Although suboptimal vitamin K (vitK) status has been shown
to be a contributor to low bone health in many clinical populations [11], it is currently unknown what the current prevalence of suboptimal vitK status is in adult patients post-LTX.
This is particularly relevant in the CF population, as on-going
fat malabsorption due to pancreatic insufficiency is not corrected or improved by lung transplantation. This pilot study
describes BMD and fat-soluble vitamin status in adult CF subjects, pre- and post -LTX.
METHODS
Ethics approval (Pro 00001737) was obtained from the
Human Research Ethics Board at the University of Alberta
prior to study initiation. Adult CF patients (age> 18 years)

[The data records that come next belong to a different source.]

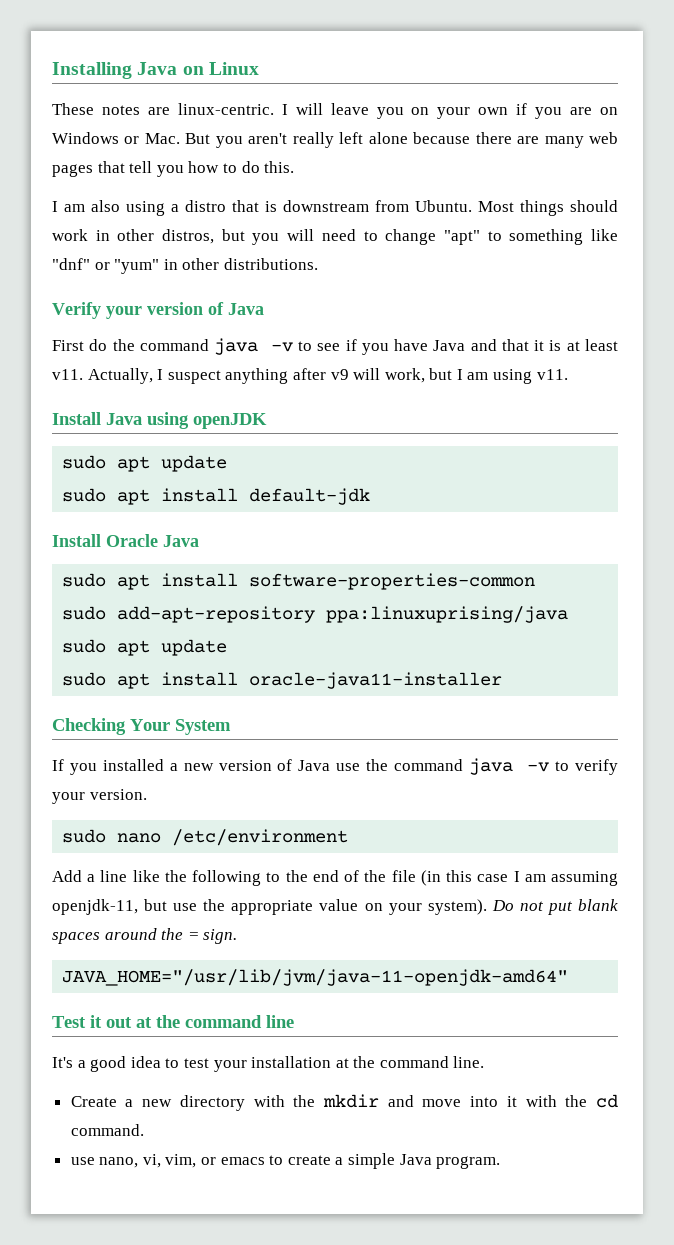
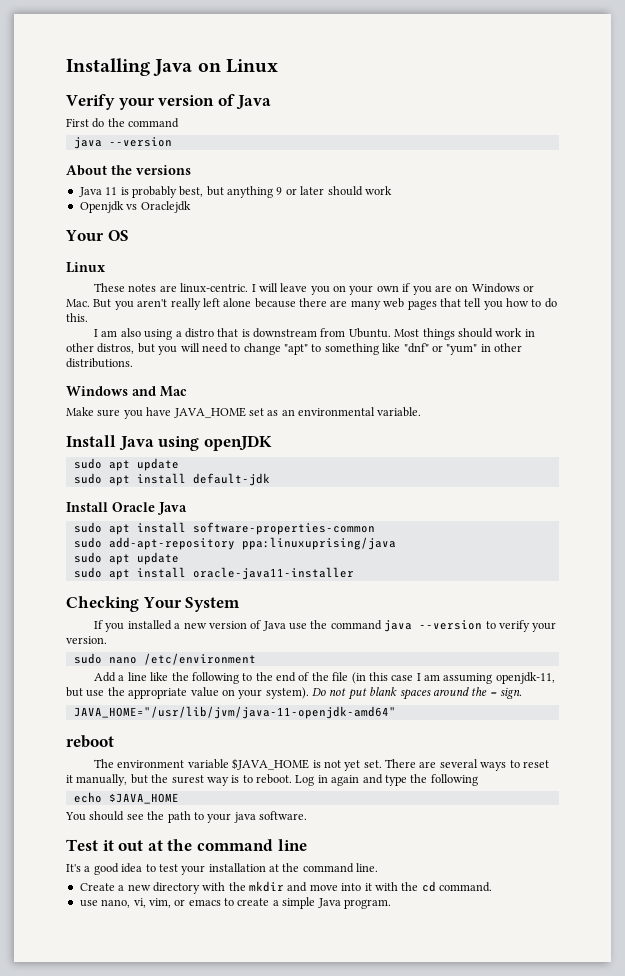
+ Verify your version of Java
+ First do the command
+ java --version
+ About the versions
+ Java 11 is probably best, but anything 9 or later should work
+ Openjdk vs Oraclejdk
+ Your OS
+ Linux
- Verify your version of Java
- First do the command java -v to see if you have Java and that it is at least v11. Actually, I suspect anything after v9 will work, but I am using v11.
+ Windows and Mac
+ Make sure you have JAVA_HOME set as an environmental variable.
- If you installed a new version of Java use the command java -v to verify your version.
+ If you installed a new version of Java use the command java --version to verify your version.
+ reboot
+ The environment variable $JAVA_HOME is not yet set. There are several ways to reset it manually, but the surest way is to reboot. Log in again and type the following
+ echo $JAVA_HOME
+ You should see the path to your java software.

who were referred to the University of Alberta Lung Transplant program between 2005 and 2012 were recruited and
enrolled over a 12-month period. Study inclusion criteria
included those on anti-resorptive therapy, as this is part of
routine clinical care. Exclusion criteria included terminal illness, intensive care unit stay >72 hours, and subjects who
were unable to provide informed consent. A total of 25
patients with CF undergoing lung transplant assessment
were screened for eligibility; 13 were excluded due to coinciding illness requiring hospitalization, early lung TX, and/or
refusal to participate. No Significant differences in demographic or anthropometric variables were noted between those
who agreed to participate in the study and those who did not.
Informed consent was obtained from all participants. Height
and weight were measured using validated techniques.
Blood was collected for measurement of vitamins A, D, E,
and K (protein indicated in vitamin K absence (PIVKA-II))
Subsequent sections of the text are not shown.